- [HOW TO COMPLETE THIS TASK]:
Please give back only the lines below from the one containing "order date: 2025-10-07 -> 2025-10-06" to the one containing "total: 20597.58 -> 18351.27", each repeated word for word, both ends included.

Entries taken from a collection
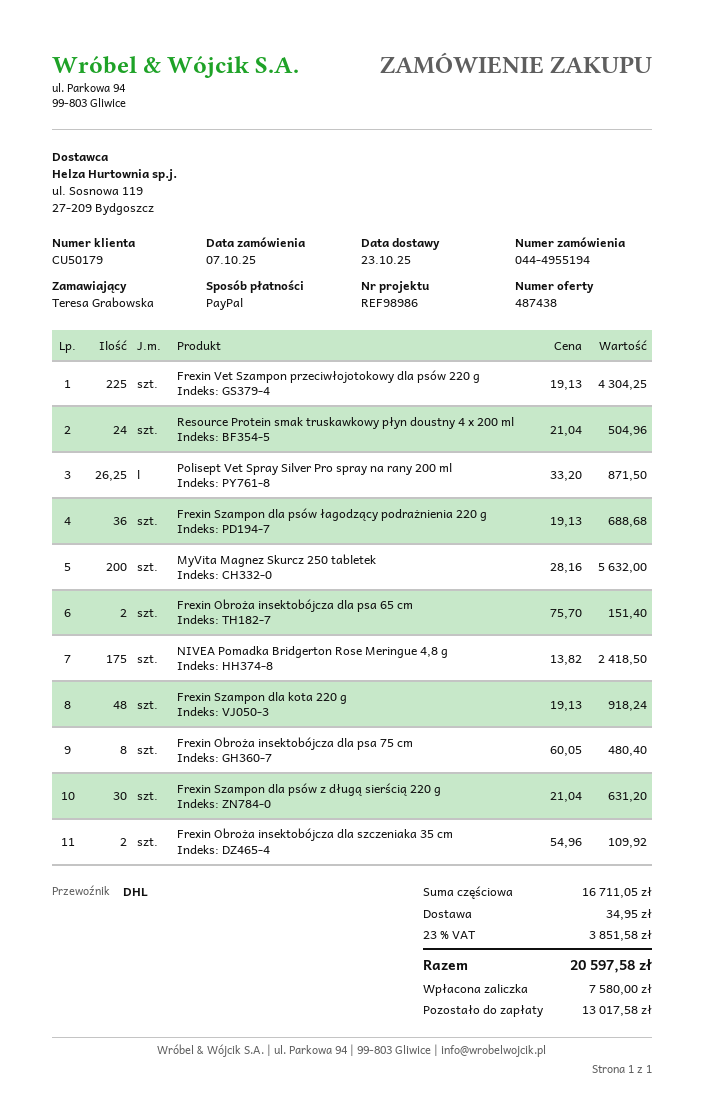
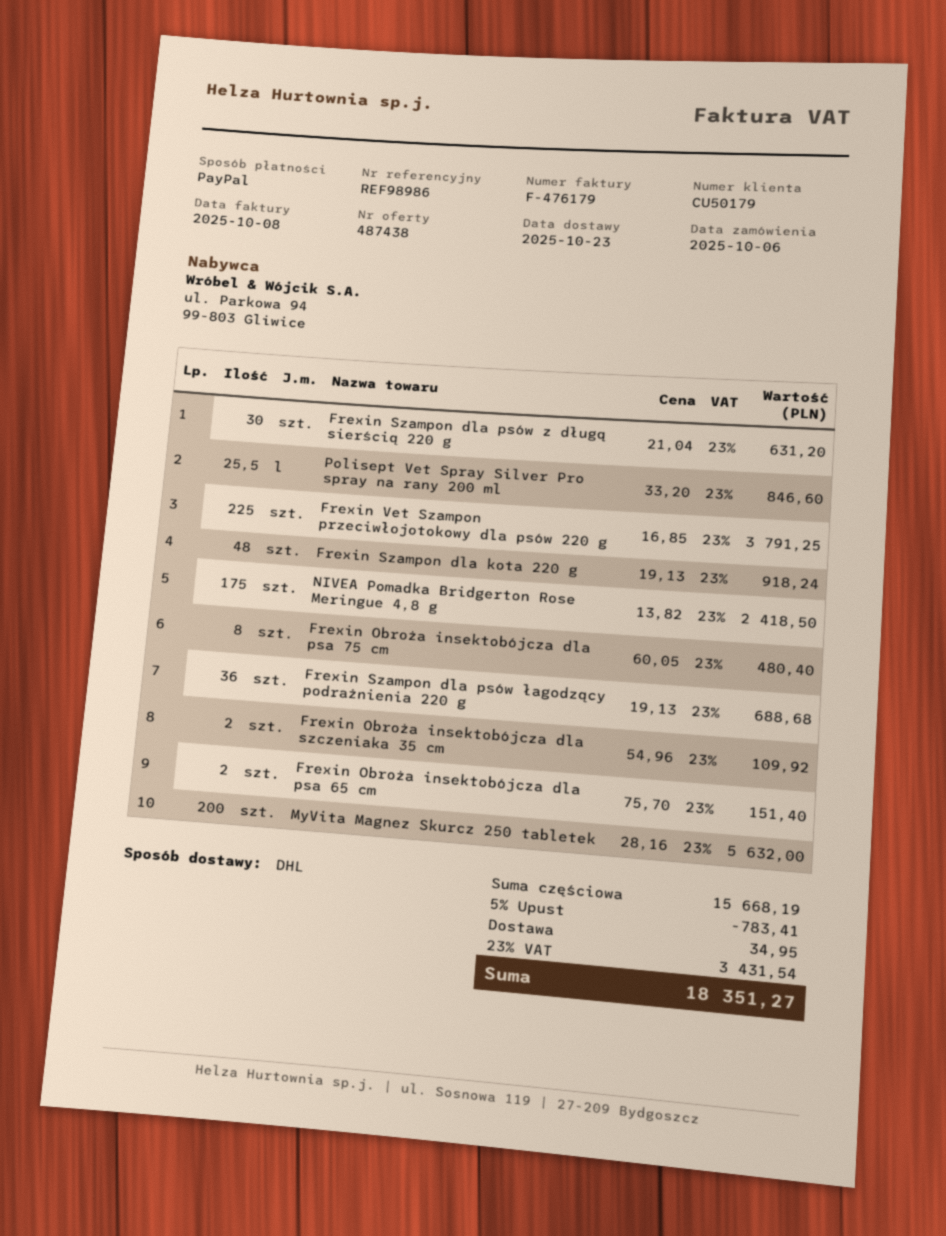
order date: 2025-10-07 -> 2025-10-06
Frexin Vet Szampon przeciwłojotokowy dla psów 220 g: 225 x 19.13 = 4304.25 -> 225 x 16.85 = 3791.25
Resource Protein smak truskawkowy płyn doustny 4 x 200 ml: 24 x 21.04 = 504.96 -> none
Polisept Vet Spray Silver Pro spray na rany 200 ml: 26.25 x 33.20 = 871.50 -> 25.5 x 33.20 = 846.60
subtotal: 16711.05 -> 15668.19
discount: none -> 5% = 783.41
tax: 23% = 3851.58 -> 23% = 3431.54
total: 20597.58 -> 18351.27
==
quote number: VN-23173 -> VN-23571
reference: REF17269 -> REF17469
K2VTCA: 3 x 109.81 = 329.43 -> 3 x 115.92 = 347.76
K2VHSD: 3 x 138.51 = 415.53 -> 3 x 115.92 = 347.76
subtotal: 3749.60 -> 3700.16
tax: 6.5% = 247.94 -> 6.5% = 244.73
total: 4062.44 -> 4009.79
* * *
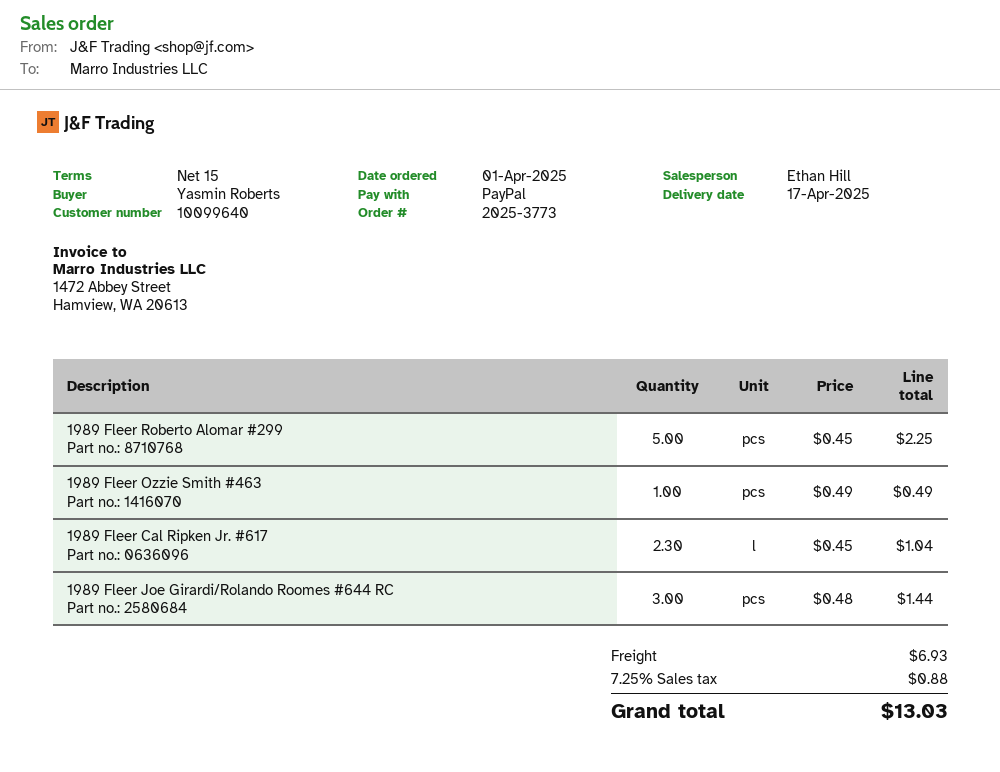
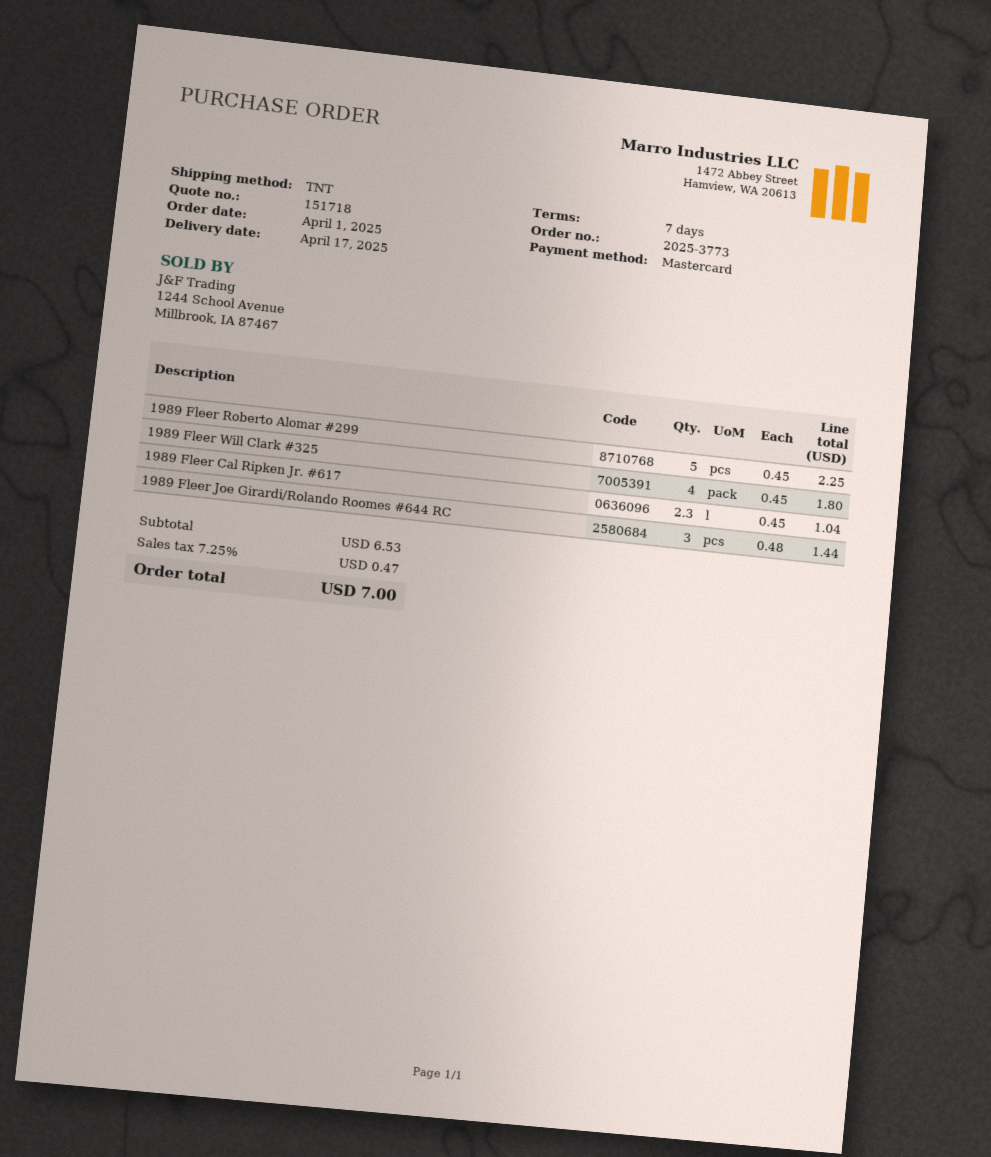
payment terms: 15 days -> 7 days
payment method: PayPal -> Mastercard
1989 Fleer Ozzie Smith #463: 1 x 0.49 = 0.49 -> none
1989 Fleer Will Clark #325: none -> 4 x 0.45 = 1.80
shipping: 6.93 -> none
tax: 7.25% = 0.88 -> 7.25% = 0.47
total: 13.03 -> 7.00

- [RESULT FOR THIS TASK]:
order date: 2025-10-07 -> 2025-10-06
Frexin Vet Szampon przeciwłojotokowy dla psów 220 g: 225 x 19.13 = 4304.25 -> 225 x 16.85 = 3791.25
Resource Protein smak truskawkowy płyn doustny 4 x 200 ml: 24 x 21.04 = 504.96 -> none
Polisept Vet Spray Silver Pro spray na rany 200 ml: 26.25 x 33.20 = 871.50 -> 25.5 x 33.20 = 846.60
subtotal: 16711.05 -> 15668.19
discount: none -> 5% = 783.41
tax: 23% = 3851.58 -> 23% = 3431.54
total: 20597.58 -> 18351.27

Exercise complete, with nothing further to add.